I made a simple, uninformed comment five years ago during a Q&A session when someone asked me about SEO. Back then when we were doing Engadget and Joystiq and HAckADay we didn't do ANY SEO and our opinion of SEO was it was a waste of time.

I've personally learned from great SEOs like you and Michael Grey how to do white hat stuff, and what the best practices are.

Our goal at Mahalo is to produce great content, and yes, rank for that content when we have a GREAT page in search engines.

We don't want to rank for lower quality pages or pages that are being built out. Your anger towards me is misplaced I think... i was joking saying SEO is bullshit and it's not my fault that everyone takes my one-liners and turns them into gospel.

I will make a concerted effort to rehabilitate the damage I've done with my flippant comments. Honestly, I will. Even willing to do a joint press release with you and have you on This Week in Startups to discuss...

... provided you keep giving me all this great free advice! :-p

all the best,

Jason

http://www.twitter.com/jason


You are correct, my best skill is finding amazing people and supporting the heck out of them.

However, I would give myself a modest amount of credit for finding verticals a little earlier than average (silicon alley, blogs, human-powered search, etc), as well as marketing, branding and product design.

I never asked to be an expert... I just state my opinion and folks can respond to it. Sometimes i'm right, many times I'm wrong.

I don't claim to be smarter than anyone... I just go to work every day and try to do a little better each day.


I never asked to be an expert... I just state my opinion and folks can respond to it. Sometimes i'm right, many times I'm wrong.

I'm not your biggest fan, but can everybody piling on here read this and take it to heart? The best thing about the Internet is that you can say anything whenever you want and learn as you go. Just because Jason's more famous than you are doesn't mean he expects his words to be taken as canon, so if he apologizes for saying something and backtracks it's probably less slimy than it is genuine people-not-being-perfectly-consistent-always.

I notice people are piling on the downvotes right now, which is a shitty way to handle a debate. Even if you disagree with people, vote based on whether they're contributing to the conversation.
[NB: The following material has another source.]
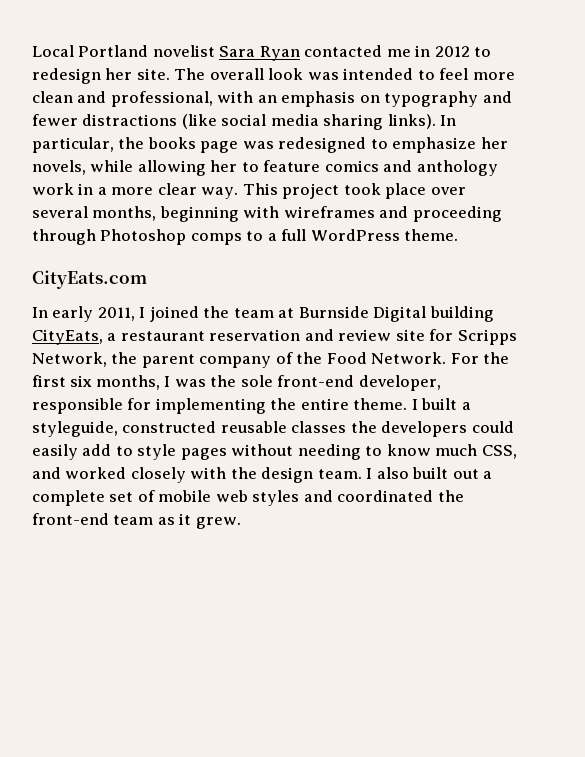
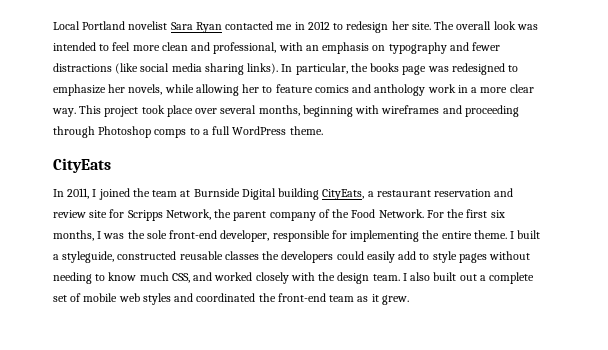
- CityEats.com
- In early 2011, I joined the team at Burnside Digital building CityEats, a restaurant reservation and review site for Scripps Network, the parent company of the Food Network.
+ CityEats
+ In 2011, I joined the team at Burnside Digital building CityEats, a restaurant reservation and review site for Scripps Network, the parent company of the Food Network.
When the guy who made Mahalo comes in, he's contributing something rare and unique and if you pound it into the dirt you're making us all look like immature jerks.


of course he is acting polite. he is still stealing people's content.

I am just calling a spade a spade.

I have never met the guy in person...I just think he should hold himself to a higher standard if he is going to trash an entire industry he should educate himself on best practices within it rather than claiming ignorance while building a deceptive business model.


Sounds like there's some bad blood between Jason and Aaron. Maybe I don't know enough about SEO to get the sting of Aaron's arguments, but on the surface Jason has been cordial and Aaron has been vicious. That's not helping your credibility Aaron.


That's one of the problem - most people don't know enough about SEO to know what exactly is going on. They place blind trust in those who are featured in the mainstream media.

While Jason goes out in public and says one thing, based the examples in Aaron's blog post he does just the opposite in practice.

Sites like Mahalo that auto generate content and scrape content are increasingly becoming a problem online as they clutter the search results and hurt the publishers they scrape and steal from. Google is doing worse than turning a blind eye to this as they actually are encouraging these very large "content providers" to create content for filling ad space (see the Wired article on Demand Media).

With SEO being an industry that has a negative perception by many, those involved in the industry feel the need to defend their profession.


It goes beyond SEO being an industry. Many "SEO's" who are actually good at what they do spend a lot less time on SEO as a profession and spend 100x more time on building businesses. Auto-generated content sites like Mahalo, eHow & other Demand Media junk are hurting their legitimate businesses with debatably unethical businesses practices.


Let's use a different industry to illustrate what is happening. Let's say a band named The Beatles records a new album. The local radio station gets a copy of their album and plays their song. The listeners love it so they play it more often, but they don't mention who the band it and on their website, they put up a link to download the song... but without any credits. Their audience grows. They get advertisers to advertise to their audience. They say, "hey, playing good songs gets use more listeners and more listeners get us more advertisers, which gets us more $$. Let's do this more often." So they go do this 500,000 times, and each time never mentioning who the artist is. They grow and prosper while the artists starve. Oh, in the mean time they call the artist scum.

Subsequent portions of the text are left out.